Elle est brillante, ambitieuse, le genre d’élève que les professeurs prennent à part pour discuter de son « potentiel ».

Et quelque chose clochait chez nous. Au début, je n’arrivais pas à mettre le doigt dessus, mais petit à petit, j’ai compris que Mike y était pour quelque chose, notamment dans sa façon d’interagir avec Vivian.

Je l’ai remarqué pour la première fois après une réunion parents-professeurs qui a apporté des nouvelles incroyables.

« Ils recommandent les cours AP pour toutes les matières », ai-je dit à Mike. « Chimie, anglais, peut-être même calcul différentiel et intégral en avance. C’est formidable, non ? »

Mike hésita. « Oui… mais c’est beaucoup de travail. »

« Elle peut gérer ça. C’est maintenant que ça compte. »
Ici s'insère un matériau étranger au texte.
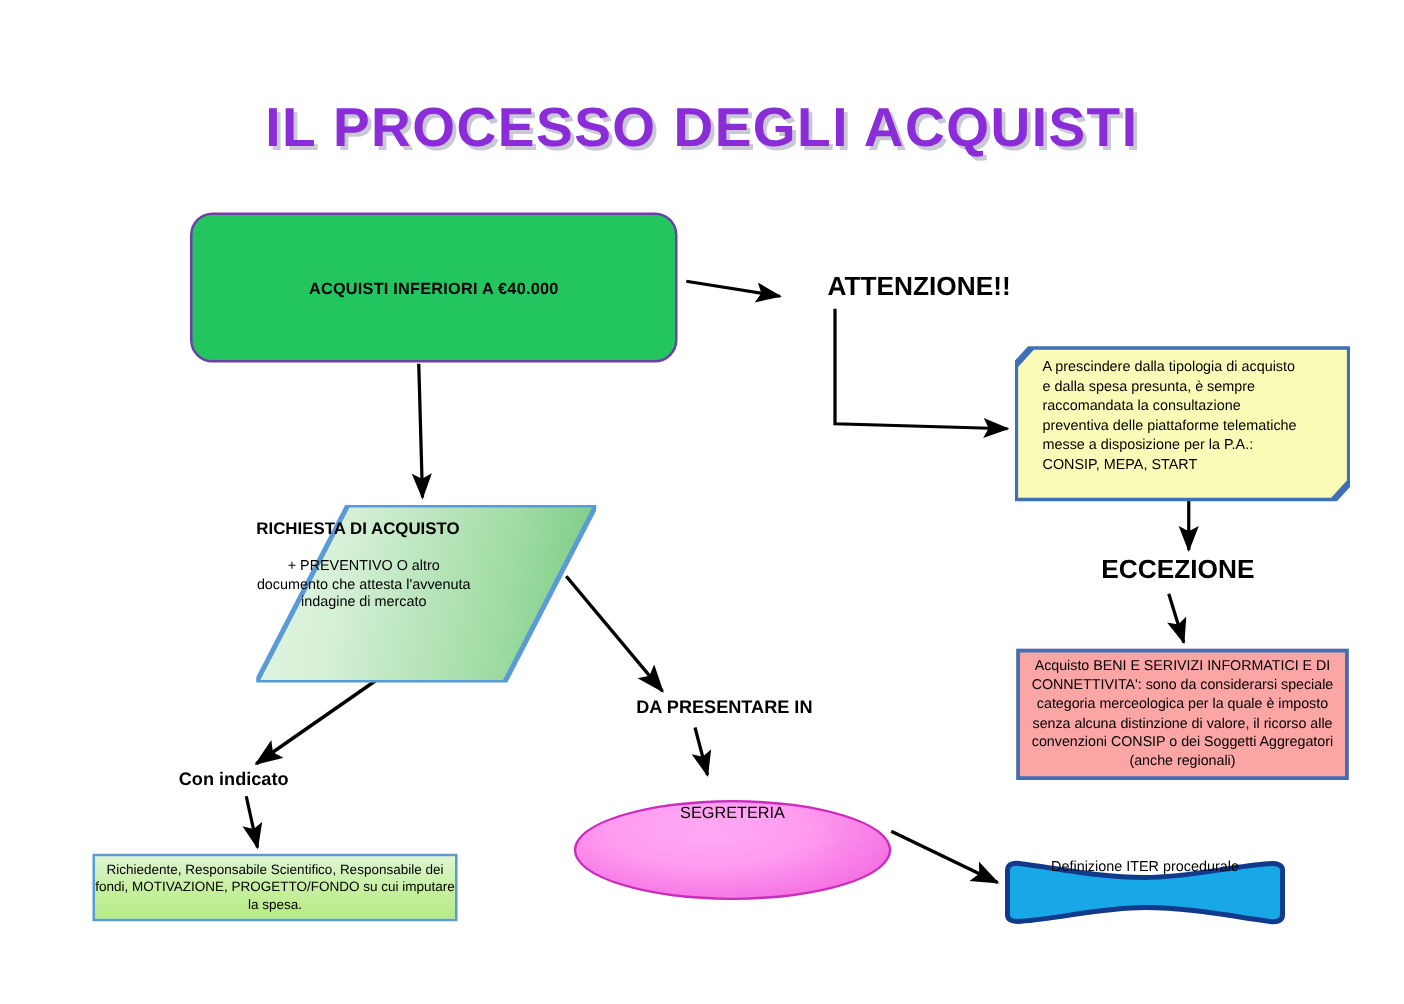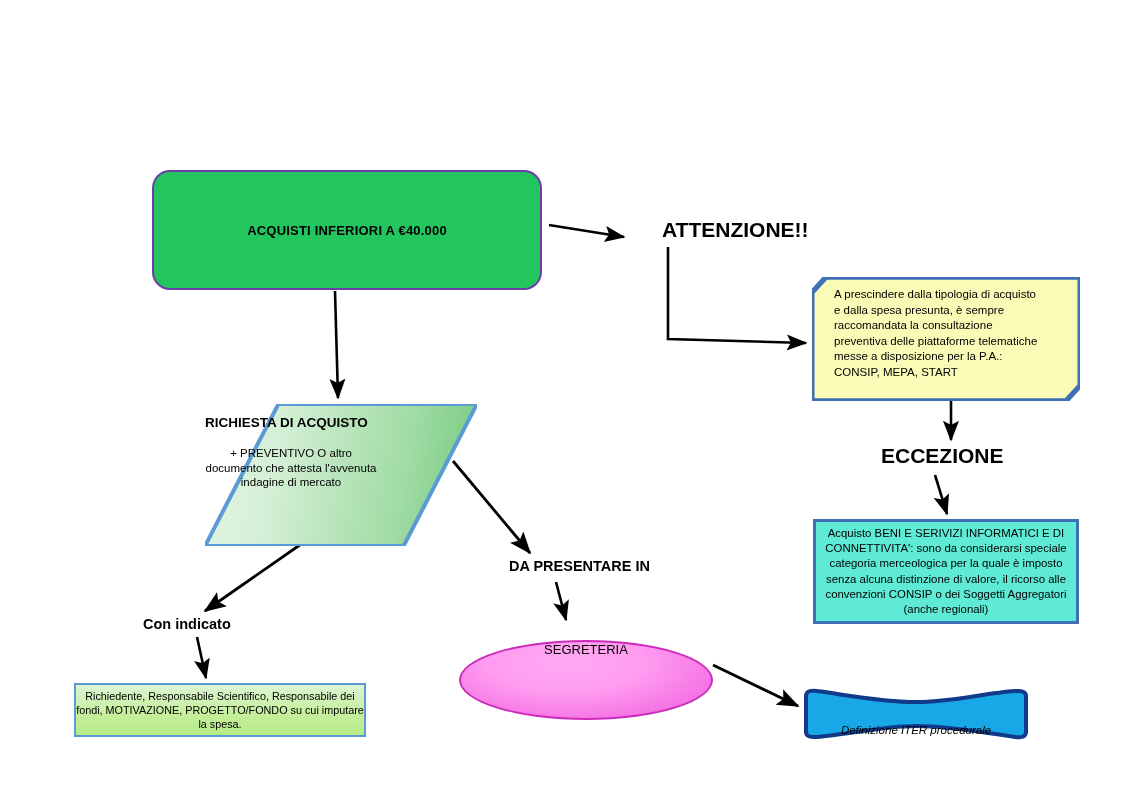"IL PROCESSO DEGLI ACQUISTI" div.title { html: none -> <div>IL PROCESSO DEGLI ACQUISTI</div> }
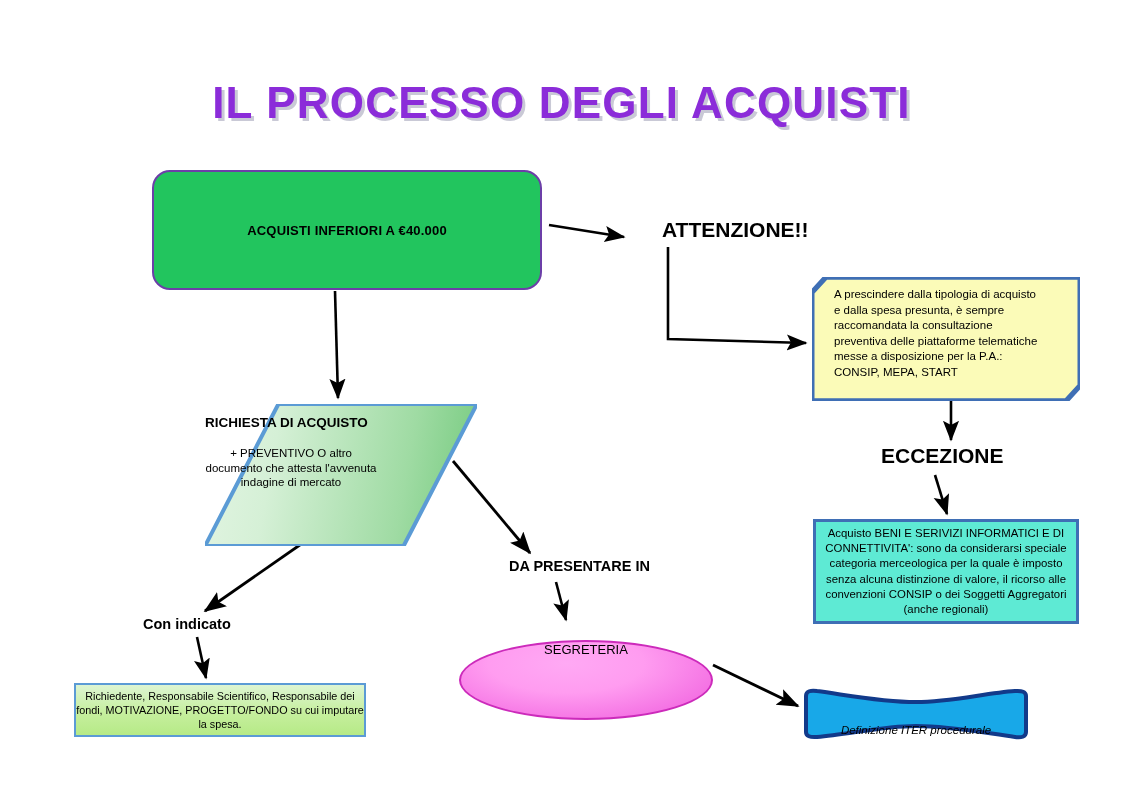"Acquisto BENI E SERIVIZI INFORMATICI" #box-eccezione { background: #5eead4 -> #fca5a5 }
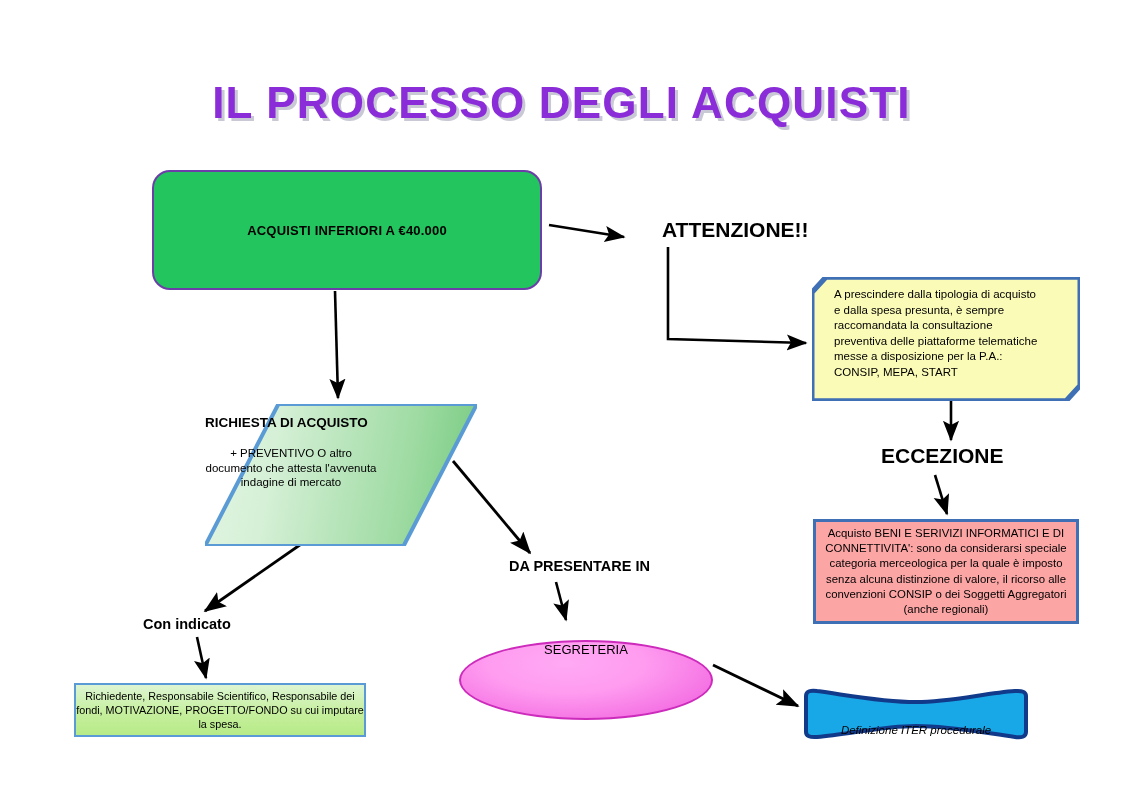"Definizione ITER procedurale" #ribbon-iter .r-text { align-items: flex-end -> flex-start; font-style: italic -> none }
Chaque soir, Vivian étalait ses livres sur la table à manger, son système impeccable : des cahiers soigneusement empilés, des surligneurs rangés par couleur.

J’étais incroyablement fier.

Pendant que je l’aidais à planifier et à relire ses notes, Mike n’arrêtait pas de l’interrompre. Cela semblait anodin — il lui demandait si elle voulait une collation ou une pause — mais même lorsqu’elle disait que tout allait bien, il insistait.

« Je veux juste en finir », disait-elle, levant à peine les yeux tandis que Mike planait au-dessus d’elle.

Je n’ai pas intercédé. L’université était encore à deux ans. Vivian était déterminée. Je croyais qu’elle était promise à un bel avenir.

Puis les courses aux glaces ont commencé.

C’était l’été, et au début, ils se sentaient innocents.

Mike lui a proposé de l’emmener manger une glace en récompense de son dur labeur.

Rapidement, c’est devenu une routine.

Ils rentraient à la maison avec des milkshakes, chuchotant et riant dans la cuisine comme s’ils avaient réussi une petite rébellion.